The Who Pays Report specifically isolates the ten most regressive states into a list that it deems, “The Terrible Ten.”  On average, the lowest 20% earners in these states contribute 12.6% of their income, whereas the top 1% contributes 3.6% of their earnings.  Below is a breakdown of the “Terrible Ten.” 

Common Traits
-Four of the most regressive states (Texas, South Dakota, Florida and Washington) do not have a State Income Tax, which the ITEP considers to provide the best opportunity to improve progressivity.
-Three states (Pennsylvania-3.06%, Illinois-5 %, and Indiana-3.4%) implement a flat rate income tax.  

- These states exhibit a relatively high reliance on the sales tax, which is considered by the ITEP to be the most regressive tax.  As cited from the report, “Because sales taxes are levied at a flat rate, and because spending as a share of income falls as income rises, sales taxes inevitably take a larger share of income from low- and middle-income families than they take from the rich.”

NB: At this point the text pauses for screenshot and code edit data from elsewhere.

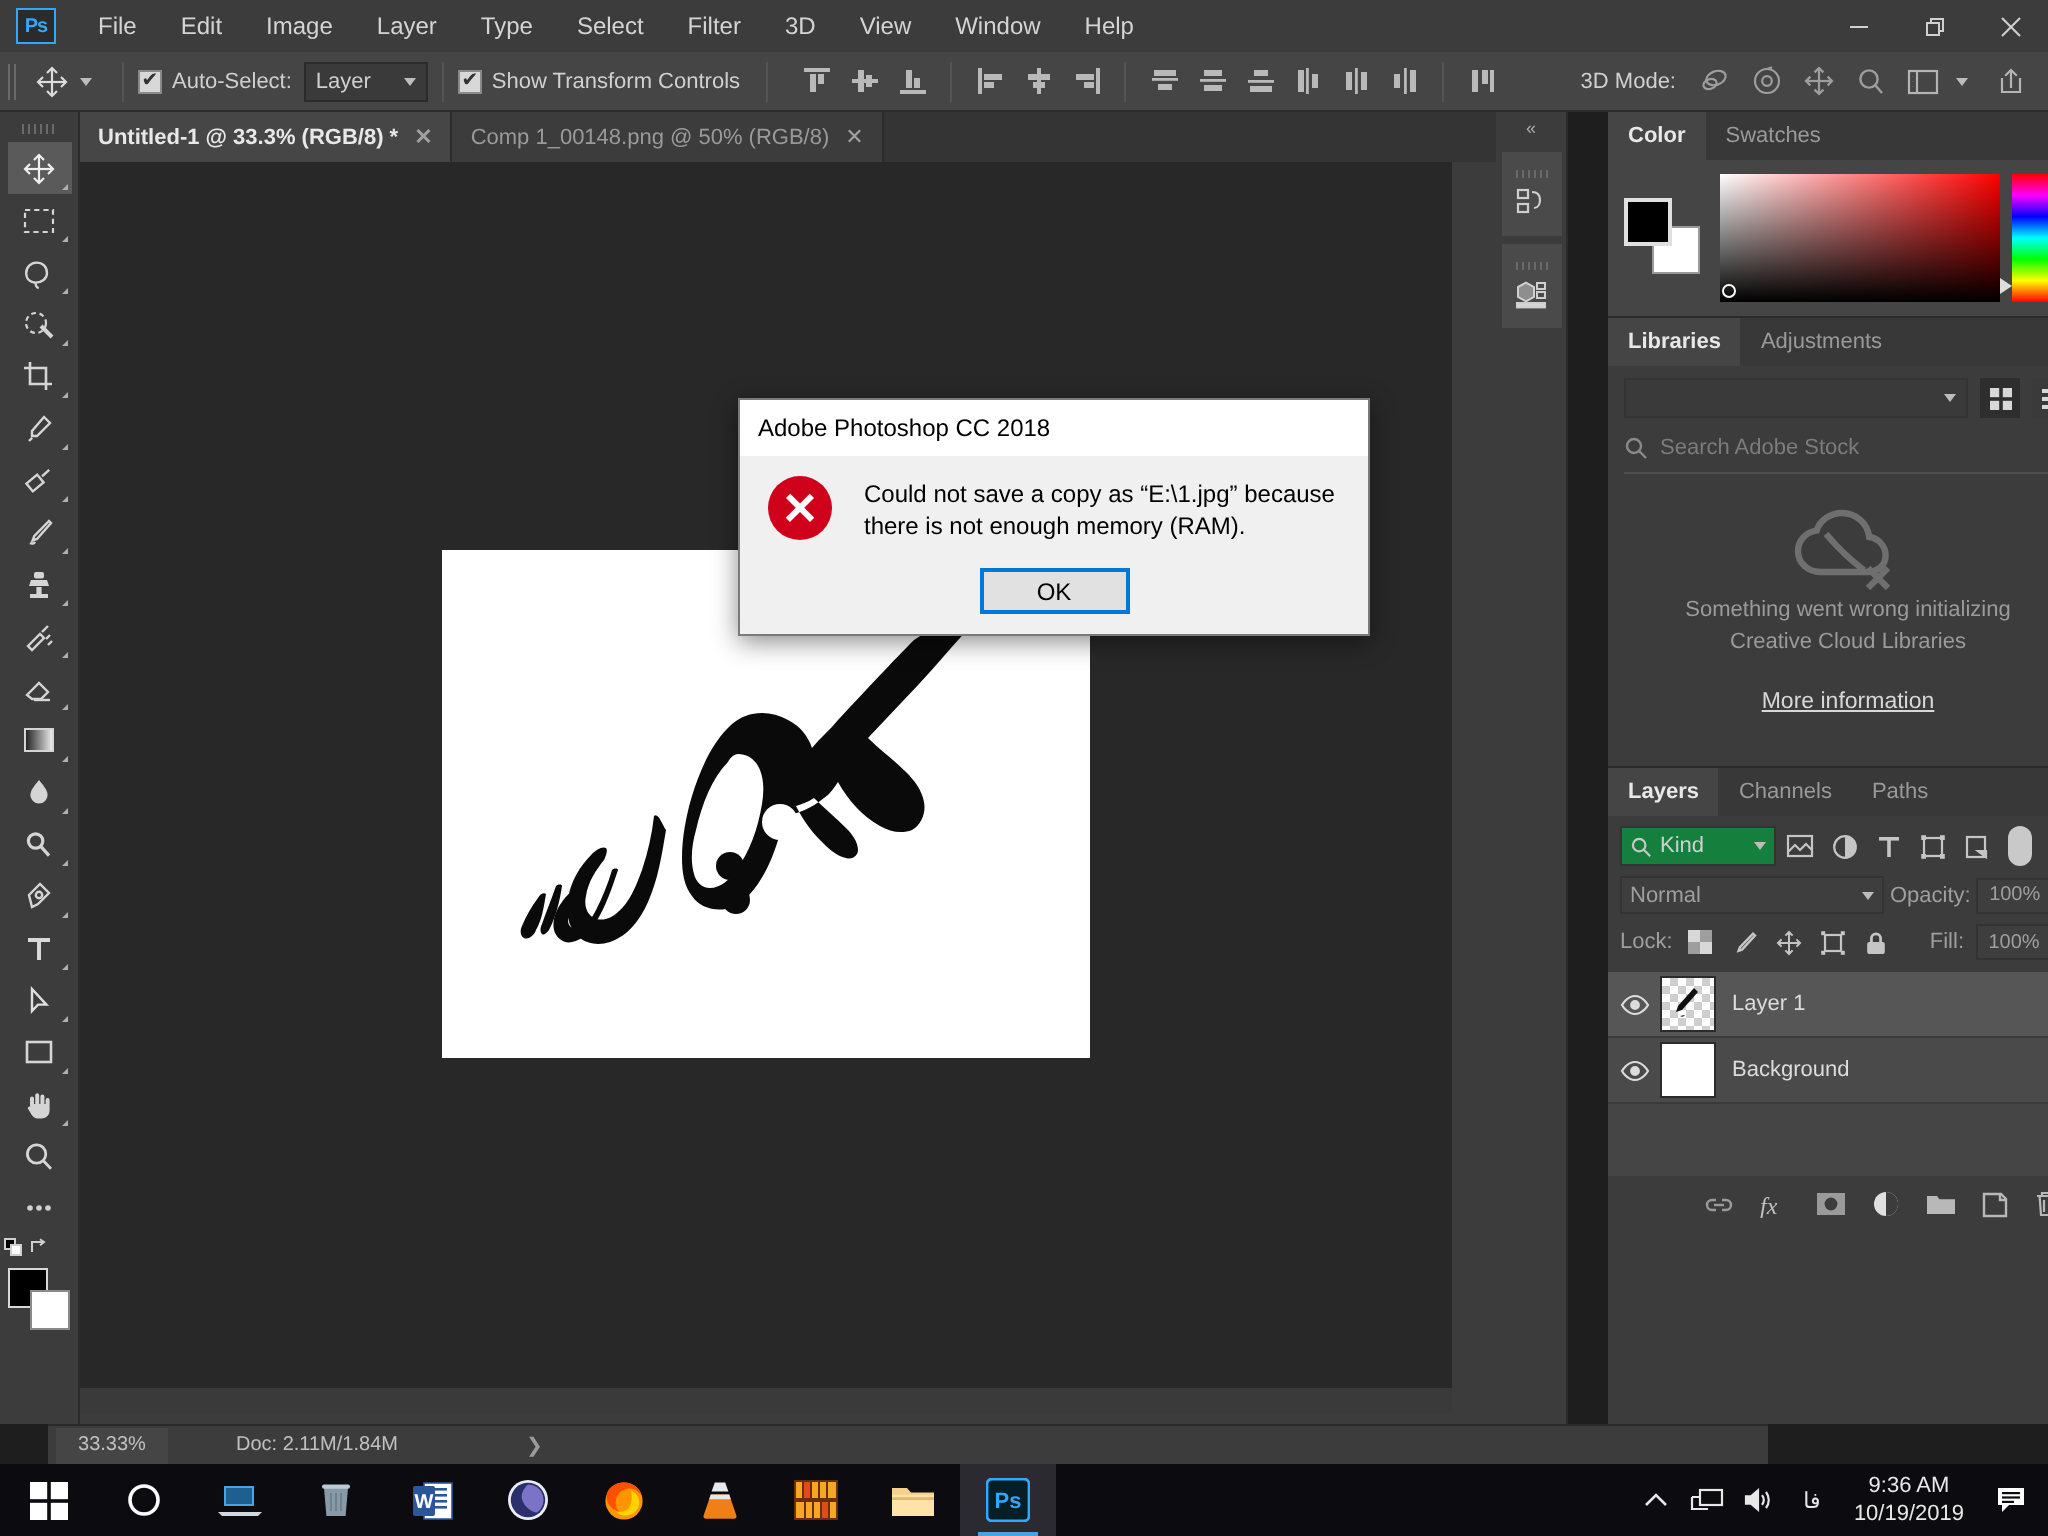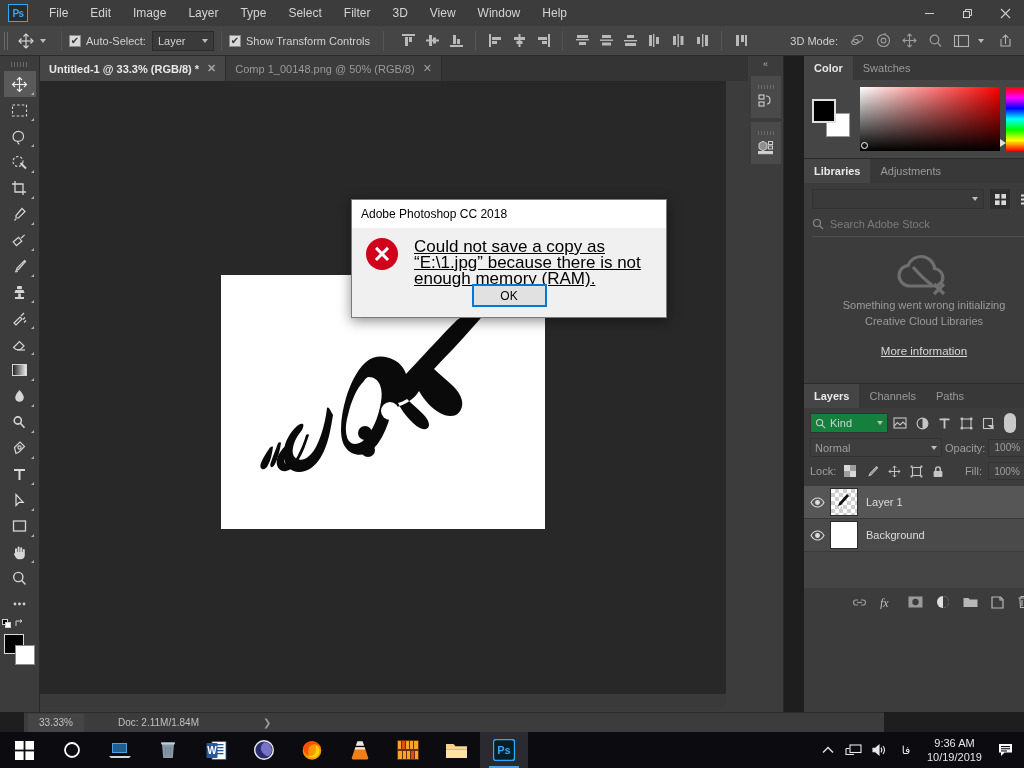--- a/index.html
+++ b/index.html
@@ -152,7 +152,7 @@
 
   
   .overlay { position:absolute; left:0; top:0; width:1024px; height:768px; }
-  .dialog { position:absolute; left:351px; top:199px; width:316px; height:119px; background:#f0f0f0;
+  .dialog { position:absolute; left:369px; top:199px; width:316px; height:119px; background:#f0f0f0;
             border:1px solid #7a7a7a; box-shadow:0 3px 12px rgba(0,0,0,.45); }
   .dlg-title { height:28px; background:#fff; display:flex; align-items:center; padding:0 0 0 9px;
                color:#000; font-size:12px; }

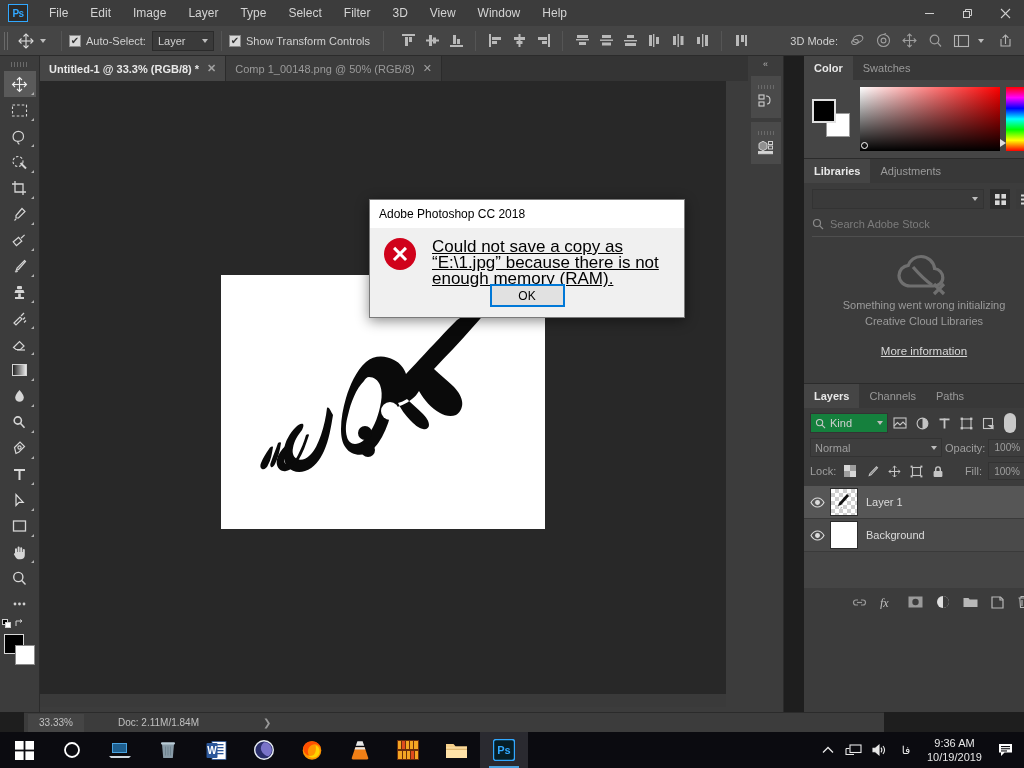--- a/index.html
+++ b/index.html
@@ -162,7 +162,7 @@
                                      background:#fff; transform-origin:center; }
   .err-icon:before { transform:translate(-50%,-50%) rotate(45deg); }
   .err-icon:after  { transform:translate(-50%,-50%) rotate(-45deg); }
-  .err-text { color:#000; font-size:17px; line-height:16px; padding-top:1px;text-decoration:underline; }
+  .err-text { color:#000; font-size:12px; line-height:16px; padding-top:1px; }
   .dlg-btnrow { position:absolute; left:0; bottom:10px; width:100%; display:flex; justify-content:center; }
   .okbtn { width:75px; height:23px; background:#e1e1e1; border:2px solid #0078d7; color:#000; font-size:12px;
            display:flex; align-items:center; justify-content:center; }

- Four of the ten most regressive states have a tax on groceries, which is considered particularly regressive as lower-income families spend a higher percentage of their income on necessities. 

Measuring Regressivity against Tax Burden
In its October 2012 report, the Tax Foundation calculates tax burden by, “totaling the amount of state and local taxes paid by state residents to both their own and other governments and then divide these totals by each state’s total income.” Below is the map and rankings produced in that report. 

The average tax burden of the so-called “Terrible Ten” is 8.7%, which is significantly lower than the national average, which is 9.9%  Of the top ten most-regressive states, four were among the lowest ten of tax burden (Alaska, South Dakota, Tennessee, and Texas) and only one is in the top ten of the most tax burdened (Pennsylvania.)   

Another interesting finding from the comparison of the two reports is that the average sales tax was significantly higher (27.4%) for the most-regressive states the than the average sales tax (23%) for other states.  This makes sense, as states need to generate revenue from other tax sources, since many of the “Terrible Ten” relied very little on the income tax. However, the property tax rates for the most-regressive states and the other states were very similar.